Problem to solve:
Below are some entries. Copy each line in them that holds "last".

Record extracts:

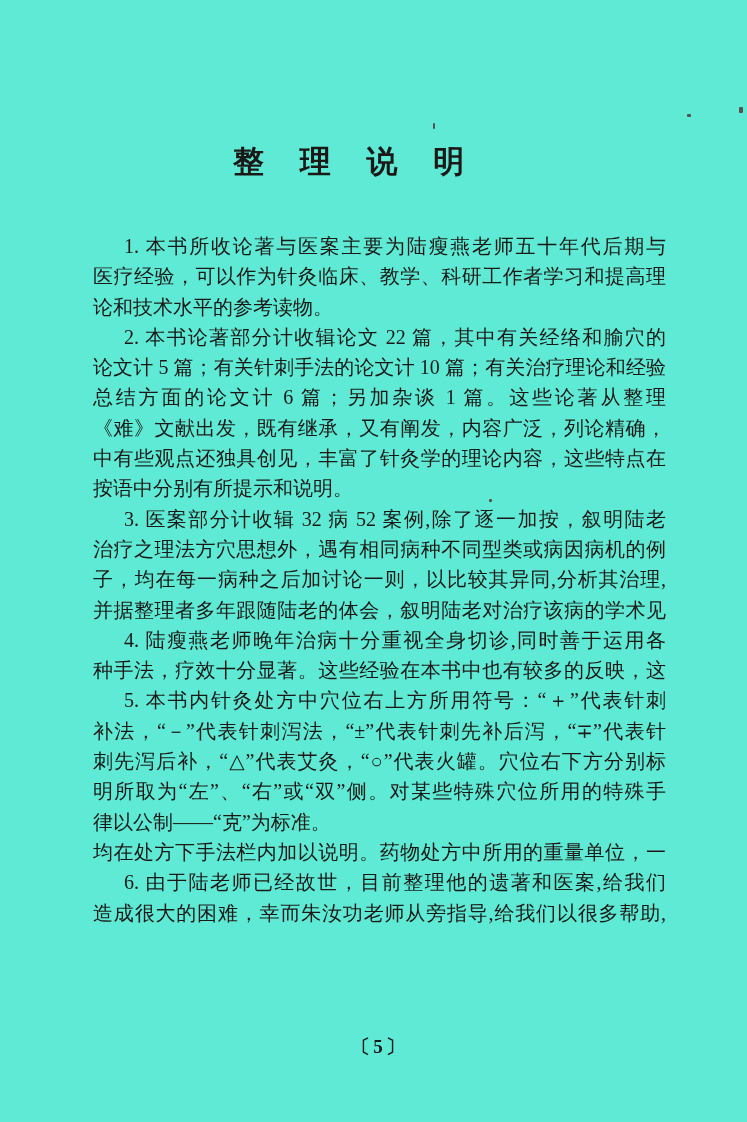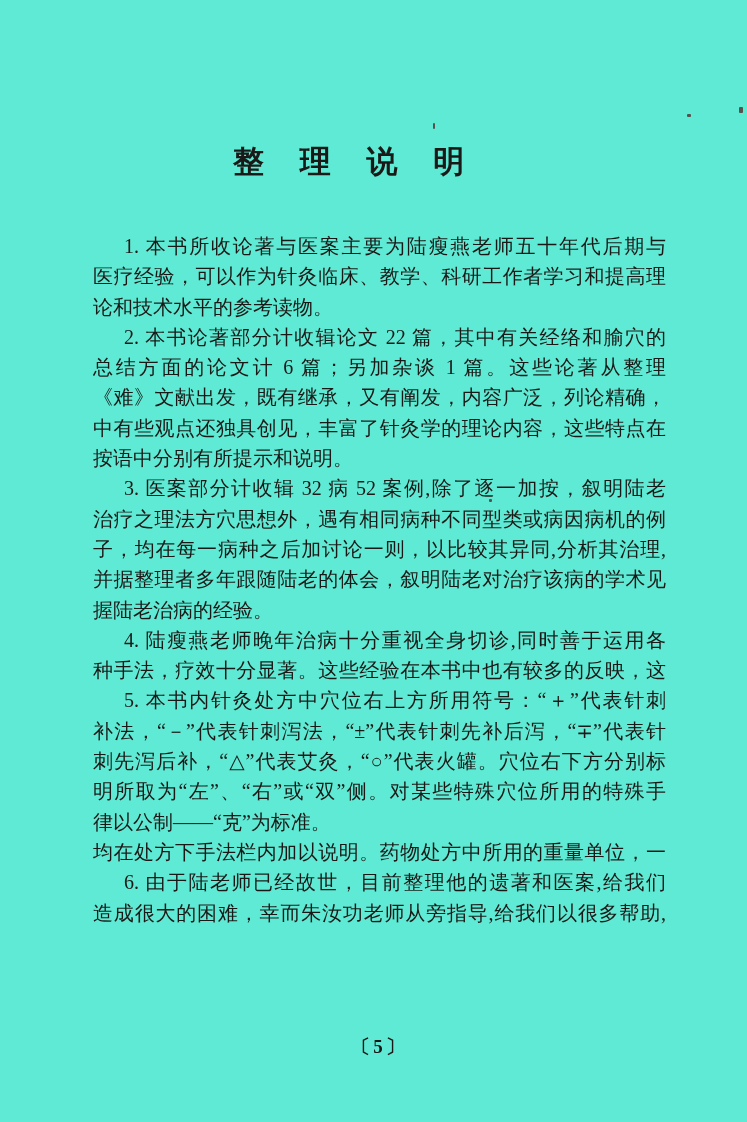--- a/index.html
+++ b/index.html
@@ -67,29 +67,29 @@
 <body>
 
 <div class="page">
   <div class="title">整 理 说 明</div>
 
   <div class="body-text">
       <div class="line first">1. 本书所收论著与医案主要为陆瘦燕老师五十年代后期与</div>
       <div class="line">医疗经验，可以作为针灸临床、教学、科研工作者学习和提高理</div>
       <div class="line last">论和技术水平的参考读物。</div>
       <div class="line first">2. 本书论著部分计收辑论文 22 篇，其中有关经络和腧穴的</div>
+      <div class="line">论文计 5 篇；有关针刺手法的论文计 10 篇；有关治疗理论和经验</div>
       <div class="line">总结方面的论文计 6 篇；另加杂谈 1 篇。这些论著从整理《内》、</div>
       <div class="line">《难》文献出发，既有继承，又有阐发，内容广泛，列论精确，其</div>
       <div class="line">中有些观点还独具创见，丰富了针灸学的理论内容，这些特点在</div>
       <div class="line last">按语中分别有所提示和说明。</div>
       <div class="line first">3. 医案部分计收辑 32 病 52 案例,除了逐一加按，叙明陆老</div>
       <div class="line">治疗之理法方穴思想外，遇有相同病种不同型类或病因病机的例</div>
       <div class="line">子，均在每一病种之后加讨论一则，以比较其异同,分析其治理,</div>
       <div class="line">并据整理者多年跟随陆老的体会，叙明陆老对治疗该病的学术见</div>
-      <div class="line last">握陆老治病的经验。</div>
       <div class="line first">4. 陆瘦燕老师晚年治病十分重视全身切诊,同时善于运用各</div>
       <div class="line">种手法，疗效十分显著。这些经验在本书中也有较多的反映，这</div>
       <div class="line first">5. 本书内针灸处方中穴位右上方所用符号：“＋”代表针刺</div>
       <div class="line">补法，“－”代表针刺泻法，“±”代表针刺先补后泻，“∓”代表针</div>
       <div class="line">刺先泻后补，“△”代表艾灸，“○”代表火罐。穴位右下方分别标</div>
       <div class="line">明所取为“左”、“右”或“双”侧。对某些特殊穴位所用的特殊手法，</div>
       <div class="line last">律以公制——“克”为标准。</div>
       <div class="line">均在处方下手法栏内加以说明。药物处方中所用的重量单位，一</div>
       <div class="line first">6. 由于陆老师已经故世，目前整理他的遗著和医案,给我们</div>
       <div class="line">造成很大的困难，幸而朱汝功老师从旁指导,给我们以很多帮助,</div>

Worked solution:
       <div class="line last">论和技术水平的参考读物。</div>
       <div class="line last">按语中分别有所提示和说明。</div>
-      <div class="line last">握陆老治病的经验。</div>
       <div class="line last">律以公制——“克”为标准。</div>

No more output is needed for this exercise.